[Dataset items]
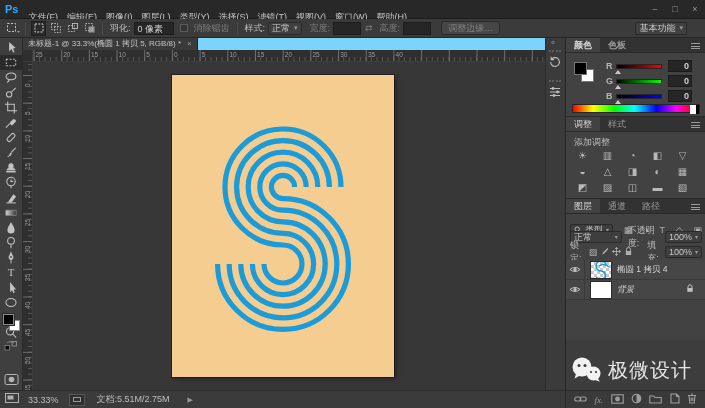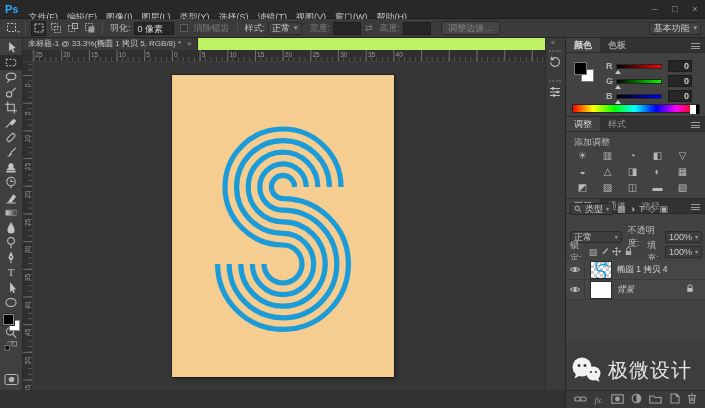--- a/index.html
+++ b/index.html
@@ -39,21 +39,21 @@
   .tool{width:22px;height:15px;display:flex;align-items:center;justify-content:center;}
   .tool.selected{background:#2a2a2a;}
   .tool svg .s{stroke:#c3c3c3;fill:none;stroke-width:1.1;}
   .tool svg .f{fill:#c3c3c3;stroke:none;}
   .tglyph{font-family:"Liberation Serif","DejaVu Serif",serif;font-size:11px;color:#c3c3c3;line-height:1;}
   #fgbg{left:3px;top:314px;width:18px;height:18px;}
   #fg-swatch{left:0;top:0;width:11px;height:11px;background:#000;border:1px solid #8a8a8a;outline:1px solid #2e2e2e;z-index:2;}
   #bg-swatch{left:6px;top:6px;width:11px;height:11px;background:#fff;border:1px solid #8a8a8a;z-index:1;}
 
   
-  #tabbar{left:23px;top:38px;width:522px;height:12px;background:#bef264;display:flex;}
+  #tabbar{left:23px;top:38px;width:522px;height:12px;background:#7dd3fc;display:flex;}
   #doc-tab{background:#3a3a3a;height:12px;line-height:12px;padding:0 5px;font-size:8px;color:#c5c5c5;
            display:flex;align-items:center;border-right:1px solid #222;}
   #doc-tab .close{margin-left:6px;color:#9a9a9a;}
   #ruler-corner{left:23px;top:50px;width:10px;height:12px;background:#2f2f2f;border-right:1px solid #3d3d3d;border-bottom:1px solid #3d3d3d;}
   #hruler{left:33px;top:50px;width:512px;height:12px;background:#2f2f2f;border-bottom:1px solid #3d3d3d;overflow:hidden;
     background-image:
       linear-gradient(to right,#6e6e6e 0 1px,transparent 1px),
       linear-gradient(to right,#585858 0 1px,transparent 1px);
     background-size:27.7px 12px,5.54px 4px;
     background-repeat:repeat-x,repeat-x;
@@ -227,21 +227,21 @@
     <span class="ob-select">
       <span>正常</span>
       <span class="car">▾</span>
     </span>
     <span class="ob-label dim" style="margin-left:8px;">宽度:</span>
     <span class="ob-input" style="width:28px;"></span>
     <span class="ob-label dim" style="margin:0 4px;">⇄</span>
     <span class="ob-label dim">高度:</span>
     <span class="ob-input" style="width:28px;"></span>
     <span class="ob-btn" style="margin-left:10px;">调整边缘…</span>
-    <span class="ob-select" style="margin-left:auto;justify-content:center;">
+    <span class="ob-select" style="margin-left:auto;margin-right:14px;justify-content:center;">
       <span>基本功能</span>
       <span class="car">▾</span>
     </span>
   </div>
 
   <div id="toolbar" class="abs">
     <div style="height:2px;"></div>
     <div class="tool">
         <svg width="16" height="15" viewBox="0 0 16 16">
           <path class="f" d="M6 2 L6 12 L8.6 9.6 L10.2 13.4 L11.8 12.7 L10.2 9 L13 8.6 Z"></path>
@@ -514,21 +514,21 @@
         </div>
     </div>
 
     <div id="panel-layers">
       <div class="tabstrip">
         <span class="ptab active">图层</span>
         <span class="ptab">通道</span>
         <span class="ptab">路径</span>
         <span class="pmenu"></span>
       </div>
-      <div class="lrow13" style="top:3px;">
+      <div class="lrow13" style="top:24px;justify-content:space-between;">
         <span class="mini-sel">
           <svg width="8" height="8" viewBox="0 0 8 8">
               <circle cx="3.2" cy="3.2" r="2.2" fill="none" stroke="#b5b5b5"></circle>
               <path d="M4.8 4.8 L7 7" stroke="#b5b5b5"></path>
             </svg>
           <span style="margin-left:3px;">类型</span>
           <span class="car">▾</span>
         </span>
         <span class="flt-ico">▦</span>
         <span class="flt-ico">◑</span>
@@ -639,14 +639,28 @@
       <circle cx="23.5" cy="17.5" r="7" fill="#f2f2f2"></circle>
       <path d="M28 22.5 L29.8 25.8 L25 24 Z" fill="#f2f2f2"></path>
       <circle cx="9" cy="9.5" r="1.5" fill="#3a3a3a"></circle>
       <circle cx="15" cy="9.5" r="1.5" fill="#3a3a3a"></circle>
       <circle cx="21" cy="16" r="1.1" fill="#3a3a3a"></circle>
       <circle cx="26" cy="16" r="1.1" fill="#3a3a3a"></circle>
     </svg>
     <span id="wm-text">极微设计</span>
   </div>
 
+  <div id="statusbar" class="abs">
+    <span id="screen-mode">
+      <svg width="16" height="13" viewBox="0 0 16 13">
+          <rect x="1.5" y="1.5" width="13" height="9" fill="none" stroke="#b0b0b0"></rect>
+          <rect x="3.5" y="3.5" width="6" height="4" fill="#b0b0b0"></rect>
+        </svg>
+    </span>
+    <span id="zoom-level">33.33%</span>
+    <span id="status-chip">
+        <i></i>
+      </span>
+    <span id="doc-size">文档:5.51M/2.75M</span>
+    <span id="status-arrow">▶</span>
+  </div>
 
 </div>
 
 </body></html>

● About this task
Up to and including the line with "solid #8a8a8a;outline:1px solid", copy the data above from its first line. Skip pictures.

● Response below
--- a/index.html
+++ b/index.html
@@ -39,21 +39,21 @@
   .tool{width:22px;height:15px;display:flex;align-items:center;justify-content:center;}
   .tool.selected{background:#2a2a2a;}
   .tool svg .s{stroke:#c3c3c3;fill:none;stroke-width:1.1;}
   .tool svg .f{fill:#c3c3c3;stroke:none;}
   .tglyph{font-family:"Liberation Serif","DejaVu Serif",serif;font-size:11px;color:#c3c3c3;line-height:1;}
   #fgbg{left:3px;top:314px;width:18px;height:18px;}
   #fg-swatch{left:0;top:0;width:11px;height:11px;background:#000;border:1px solid #8a8a8a;outline:1px solid #2e2e2e;z-index:2;}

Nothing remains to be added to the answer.